Reviewed in issue 116 of Montessori International by Sue Briggs. Reproduced with kind permission, this is an edited extract.
The Storytelling School: Handbook for Teachers by Chris Smith and Adam Guillain; 147 Traditional Stories for Primary School Children to Retell by Chris Smith
Stories are magical. Every teacher knows that.” So begins Pie Corbett’s foreword to The Storytelling School. As Montessori teachers we have all seen the magic of entrancing children with a wonderful story, and know that reading to children builds their vocabulary, fuels their creative imagination, develops their ability to sit, listen and concentrate and extends their cultural and life experiences.
Do we also understand the fundamental difference between reading a familiar story to children and the freedom of simply telling a story?

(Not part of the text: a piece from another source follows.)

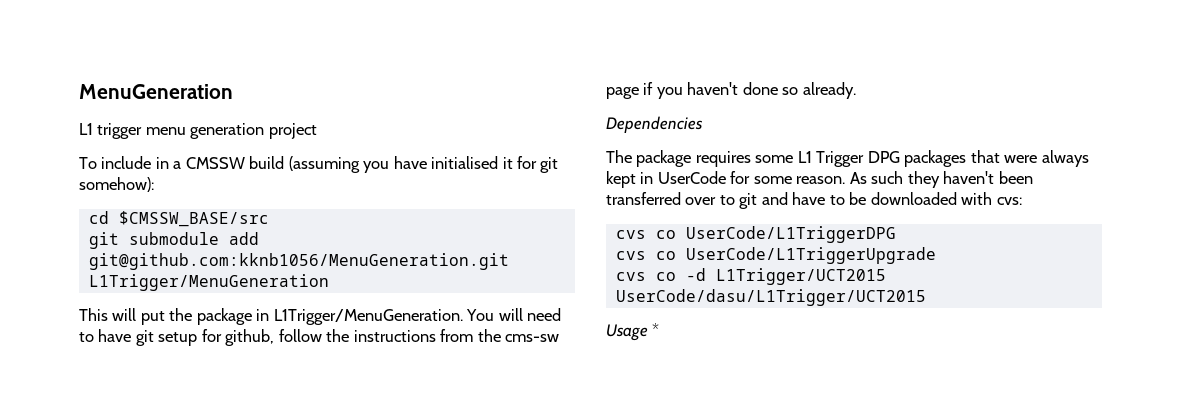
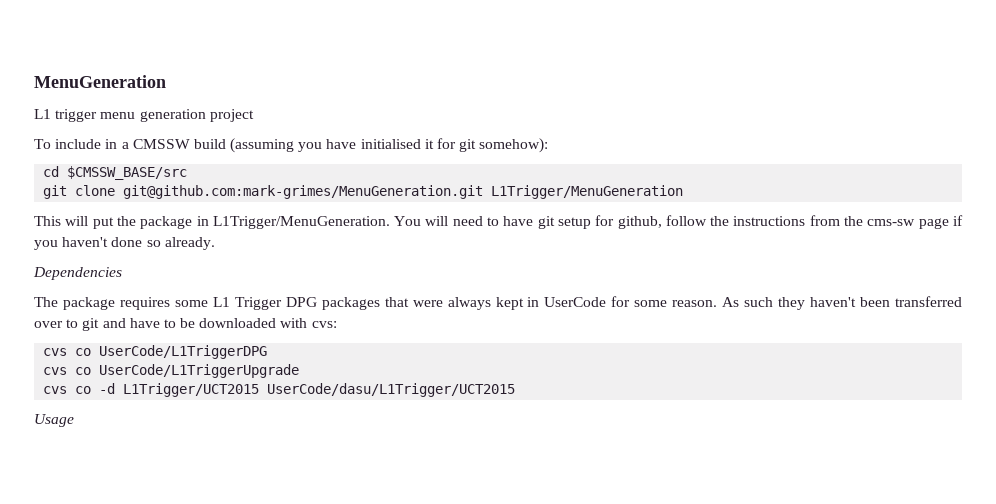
- git submodule add git@github.com:kknb1056/MenuGeneration.git L1Trigger/MenuGeneration
+ git clone git@github.com:mark-grimes/MenuGeneration.git L1Trigger/MenuGeneration
- Usage *
+ Usage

Pie Corbett is convinced that this is where the magic really lies and says that if you are telling a story without a book, you are able to engage more directly with each child, ensuring that they become rapidly involved with the story’s spell and enabling you to adapt the tone and pace as you read their emotions: “The way in which the children listen helps to shape the actual telling of the tale.”
…
The Storytelling School is a toolkit for teachers that introduces them to their own storytelling abilities by introducing the ideas and concepts behind the Storytelling Schools approach, where every child and every teacher learns to be a storyteller, building confidence and fluency in spoken language and using storytelling as a springboard for raising standards in writing and for teaching across the curriculum.

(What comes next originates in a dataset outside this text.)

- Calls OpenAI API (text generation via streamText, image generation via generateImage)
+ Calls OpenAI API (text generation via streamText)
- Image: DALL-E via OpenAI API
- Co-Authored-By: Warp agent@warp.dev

The handbook explains the key features of a simple technique for telling stories using a series of sensory markers to aid memory and reinforce the inner-imagined sequence of the story: hear, map, step and speak.
…
The handbook guides the development of the skills and confidence in both teacher and students through a series of exercises clearly described and illustrated with diagrams, plans and mind maps, enabling practising storytellers of any age to develop their own individual methods based on their specific strengths, and using mime, dance, drama and art to ‘deepen’ the story so that it grows in the imagination.
…
The companion book to The Storytelling School is 147 Traditional Stories for Primary School Children to Retell, which lists the stories in suitability for year groups (beginning with Year 1) and then classified by topic, secondary and tertiary topic, values demonstrated within the story, genre of story and country or region of origin. For example, the topics for ‘The Little Red Hen’ are growing, food and family, and the values of helping and friendship, and the story is a traditional English tale. The Nasseradeen stories are comic Arabian fables of philosophy, humour and reinforcing family and community values.

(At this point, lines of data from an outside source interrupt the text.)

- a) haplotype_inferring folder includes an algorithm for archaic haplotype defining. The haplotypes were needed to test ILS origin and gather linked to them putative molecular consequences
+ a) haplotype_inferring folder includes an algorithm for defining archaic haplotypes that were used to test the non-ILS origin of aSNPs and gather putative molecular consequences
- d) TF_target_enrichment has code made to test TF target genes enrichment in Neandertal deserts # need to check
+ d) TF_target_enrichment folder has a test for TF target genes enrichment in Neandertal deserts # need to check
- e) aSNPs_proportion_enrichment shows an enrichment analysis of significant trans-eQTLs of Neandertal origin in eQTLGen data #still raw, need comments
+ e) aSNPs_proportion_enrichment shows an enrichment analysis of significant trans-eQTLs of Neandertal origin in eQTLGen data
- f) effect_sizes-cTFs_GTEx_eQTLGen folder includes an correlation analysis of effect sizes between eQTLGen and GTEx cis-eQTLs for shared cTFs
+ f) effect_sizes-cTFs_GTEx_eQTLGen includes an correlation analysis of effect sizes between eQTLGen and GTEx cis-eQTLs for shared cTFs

The 147 Traditional Stories are a phenomenal cross curriculum linking resource material, as each story is told simply and clearly. Appendices give full details of origins, versions in differing cultures and web sources.
…
Together the books are a valuable resource for schools wishing to establish storytelling within their settings and particularly appropriate for primary schools. The only drawback is the price which might be prohibitive for smaller settings.